§ The problem
Read the records beneath this task and copy every line that contains the string "Foursquare".

§ Material for the task
────

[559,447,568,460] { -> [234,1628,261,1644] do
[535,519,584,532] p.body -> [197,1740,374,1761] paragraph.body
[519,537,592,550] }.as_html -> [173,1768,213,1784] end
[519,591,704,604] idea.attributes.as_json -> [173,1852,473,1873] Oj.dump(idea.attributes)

────

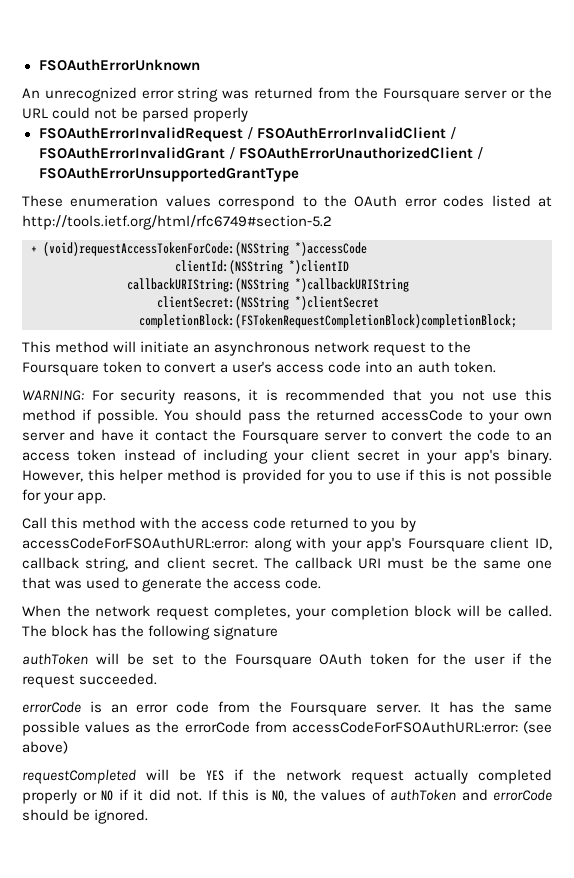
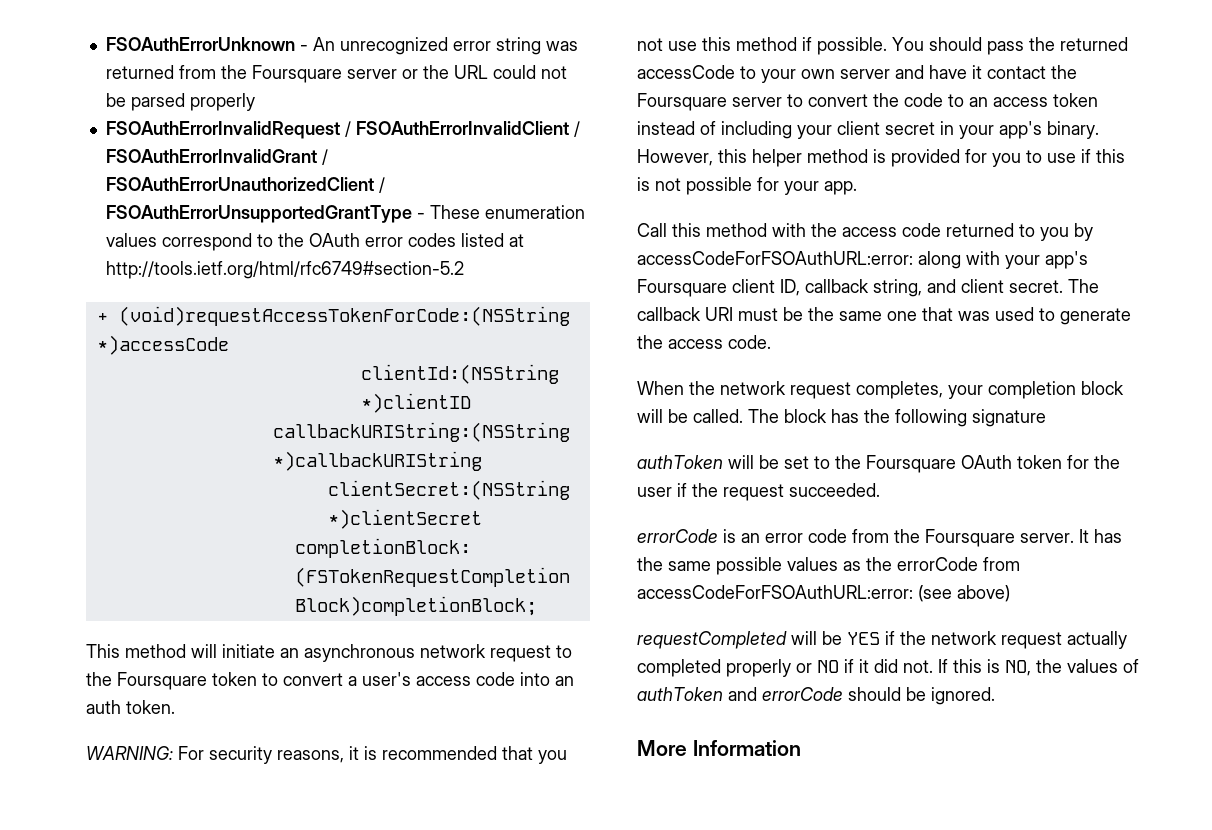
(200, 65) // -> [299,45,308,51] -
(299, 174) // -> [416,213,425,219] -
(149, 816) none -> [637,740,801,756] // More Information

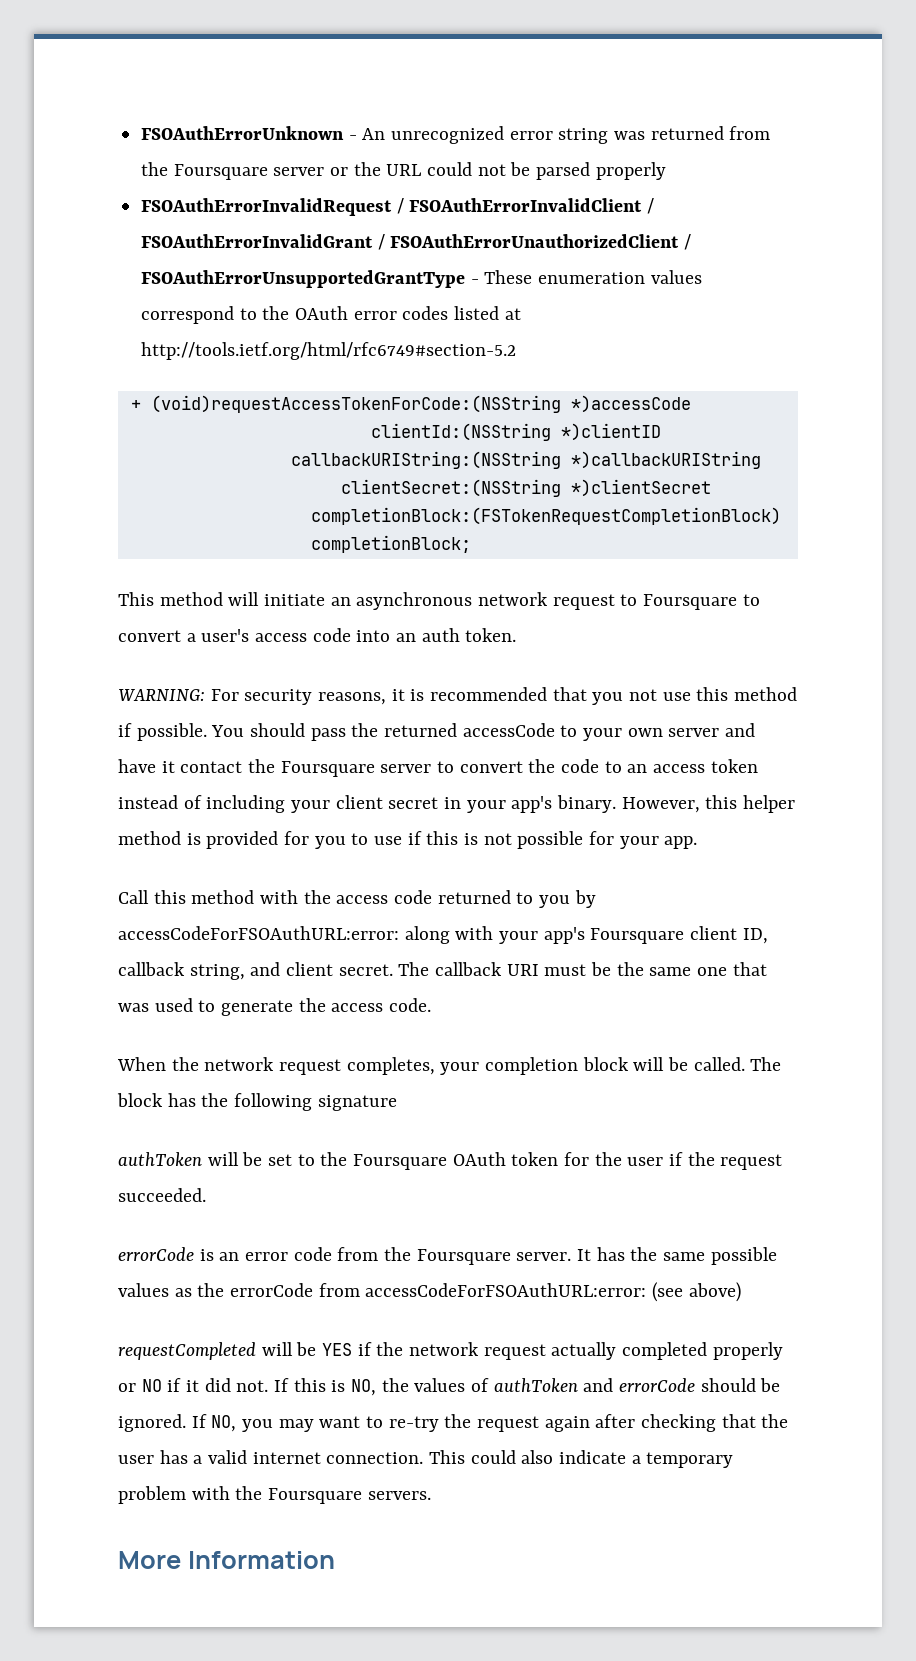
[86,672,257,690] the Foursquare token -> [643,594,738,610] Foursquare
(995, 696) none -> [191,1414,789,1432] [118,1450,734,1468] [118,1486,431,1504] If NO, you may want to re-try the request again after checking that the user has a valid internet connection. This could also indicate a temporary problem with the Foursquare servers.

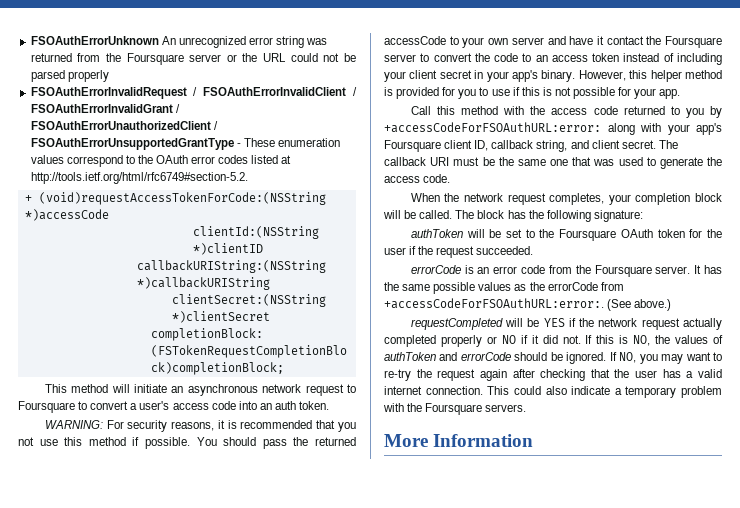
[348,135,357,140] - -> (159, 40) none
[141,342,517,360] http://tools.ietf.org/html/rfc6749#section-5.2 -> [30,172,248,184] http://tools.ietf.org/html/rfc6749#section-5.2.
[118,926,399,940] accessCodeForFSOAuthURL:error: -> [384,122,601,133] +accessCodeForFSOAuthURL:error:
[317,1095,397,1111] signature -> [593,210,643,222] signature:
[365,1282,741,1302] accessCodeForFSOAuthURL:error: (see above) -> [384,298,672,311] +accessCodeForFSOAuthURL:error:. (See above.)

────

§ Response to the task
[86,672,257,690] the Foursquare token -> [643,594,738,610] Foursquare
(995, 696) none -> [191,1414,789,1432] [118,1450,734,1468] [118,1486,431,1504] If NO, you may want to re-try the request again after checking that the user has a valid internet connection. This could also indicate a temporary problem with the Foursquare servers.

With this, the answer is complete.